We maintain a number of registered trademarks, trade names and service marks in the United States and various other countries. We believe that many of these marks and trade names, including Manpower®, Manpower Professional®, Right Management Consultants®, Jefferson Wells®, Brook Street®, Elan®, Ultraskill®, and Skillware®, have significant value and are materially important to our business. In addition, we maintain other intangible property rights.

Employees

We had approximately 27,000 full-time equivalent employees as of December 31, 2005. In addition, we estimate that we recruit on behalf of our clients approximately four million permanent, temporary and contract workers on a worldwide basis each year.
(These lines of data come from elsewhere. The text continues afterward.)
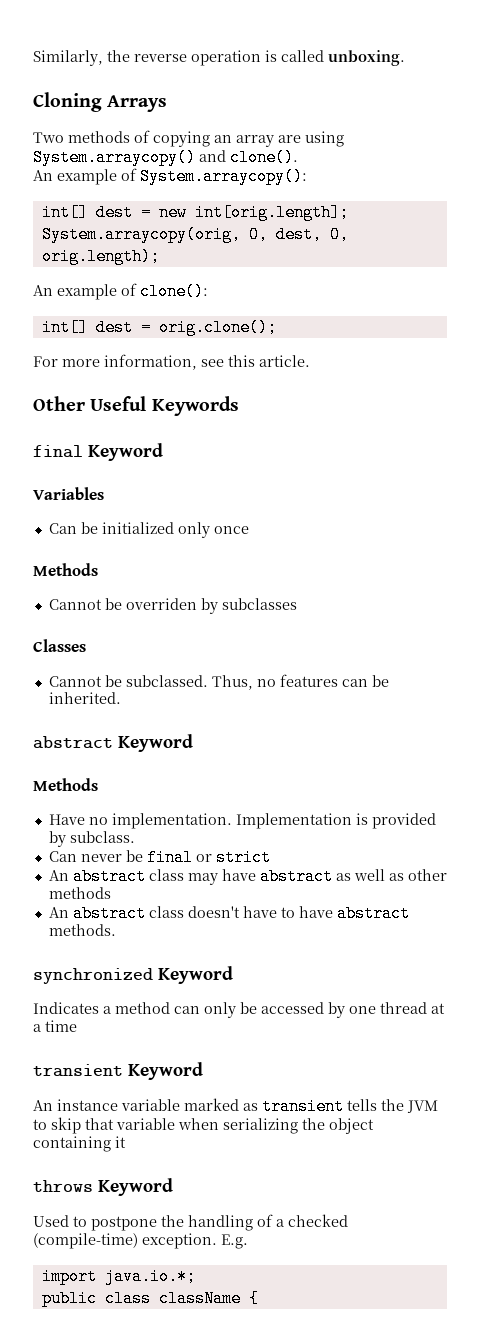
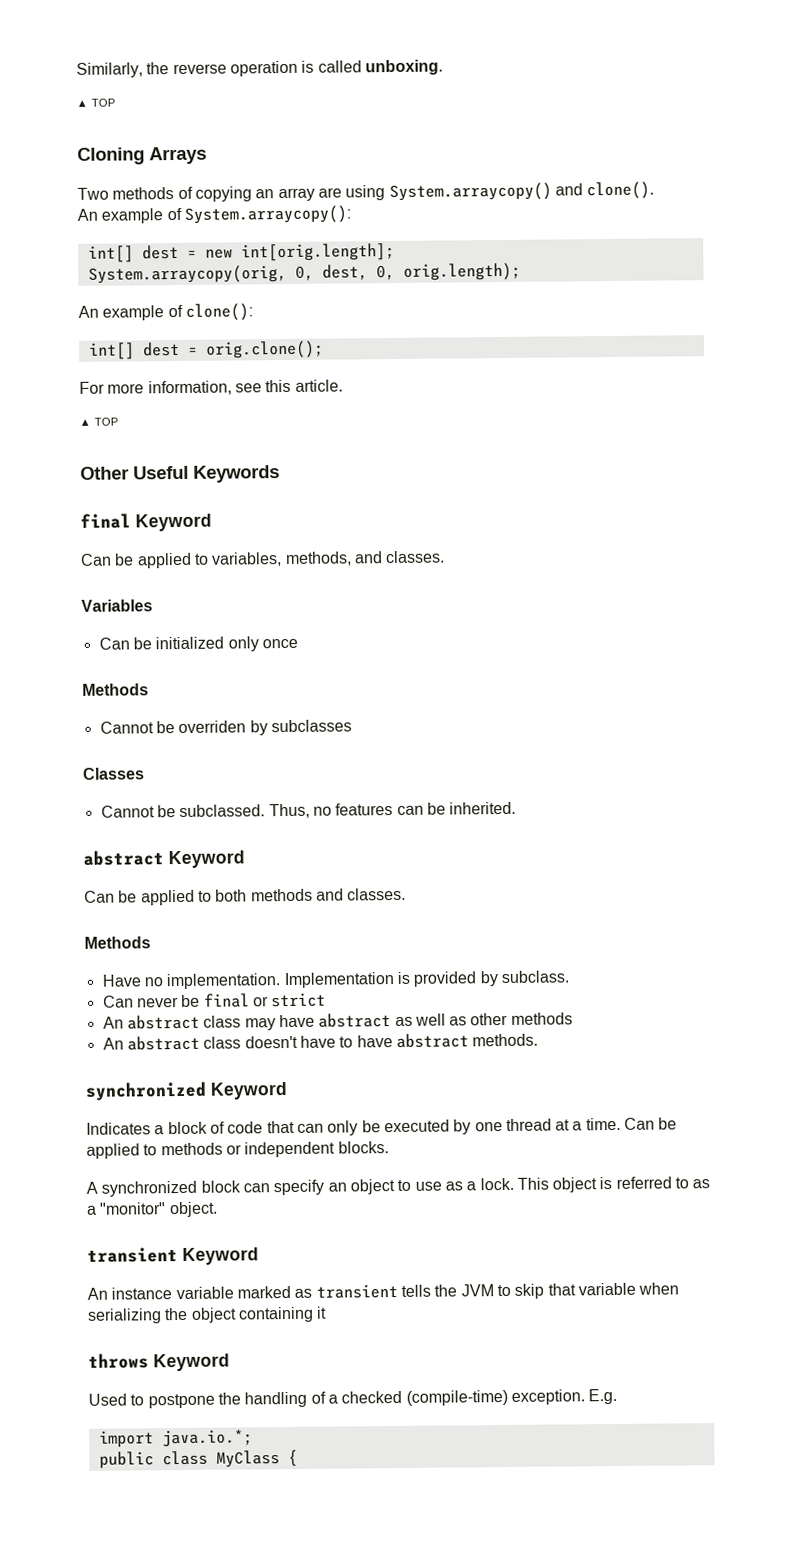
(405, 58) none -> [76,98,116,107] // ▲ TOP
(310, 361) none -> [79,417,119,426] // ▲ TOP
(163, 452) none -> [80,550,446,569] // Can be applied to variables, methods, and classes.
(193, 743) none -> [84,887,407,906] // Can be applied to both methods and classes.
[115,1002,170,1014] method -> [167,1120,295,1135] block of code that
[261,1002,324,1014] accessed -> [383,1119,450,1133] executed
[45,1020,77,1032] time -> [585,1117,678,1131] [86,1141,389,1159] [86,1176,711,1197] [87,1201,218,1218] time. Can be applied to methods or independent blocks. // A synchronized block can specify an object to use as a lock. This object is referred to as a "monitor" object.
[158,1290,241,1307] className -> [215,1450,280,1468] MyClass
As described above, in most jurisdictions, we, as the employer of our temporary and contract workers or as otherwise required by applicable law, are responsible for employment administration. This administration includes collection of withholding taxes, employer contributions for social security or its equivalent outside the United States, unemployment tax, workers’ compensation and fidelity and liability insurance, and other governmental requirements imposed on employers. In most jurisdictions where such benefits are not legally required, including the United States, we provide health and life insurance, paid holidays and paid vacations to qualifying temporary and contract employees.

Financial Information about Foreign and Domestic Operations

Note 15 to our consolidated financial statements sets forth the information required for each segment and geographical area for the years ended December 31, 2005, 2004, and 2003. Such note is found in our 2005 Annual Report to Shareholders and is incorporated herein by reference.

 

Item 1A. Risk Factors

FORWARD-LOOKING STATEMENTS

Statements made in this report that are not statements of historical fact are forward-looking statements. In addition, from time to time, we and our representatives may make statements that are forward-looking. All forward-looking statements involve risks and uncertainties. This section provides you with cautionary statements identifying, for purposes of the safe harbor provisions of the Private Securities Litigation Reform Act of 1995, important factors that could cause our actual results to differ materially from those contained in forward-looking statements made in this report or otherwise made by us or on our behalf. You can identify these forward-looking statements by forward-looking words such as “expect”, “anticipate”, “intend”, “plan”, “may”, “will”, “believe”, “seek”, “estimate”, and similar expressions. You are cautioned not to place undue reliance on these forward-looking statements.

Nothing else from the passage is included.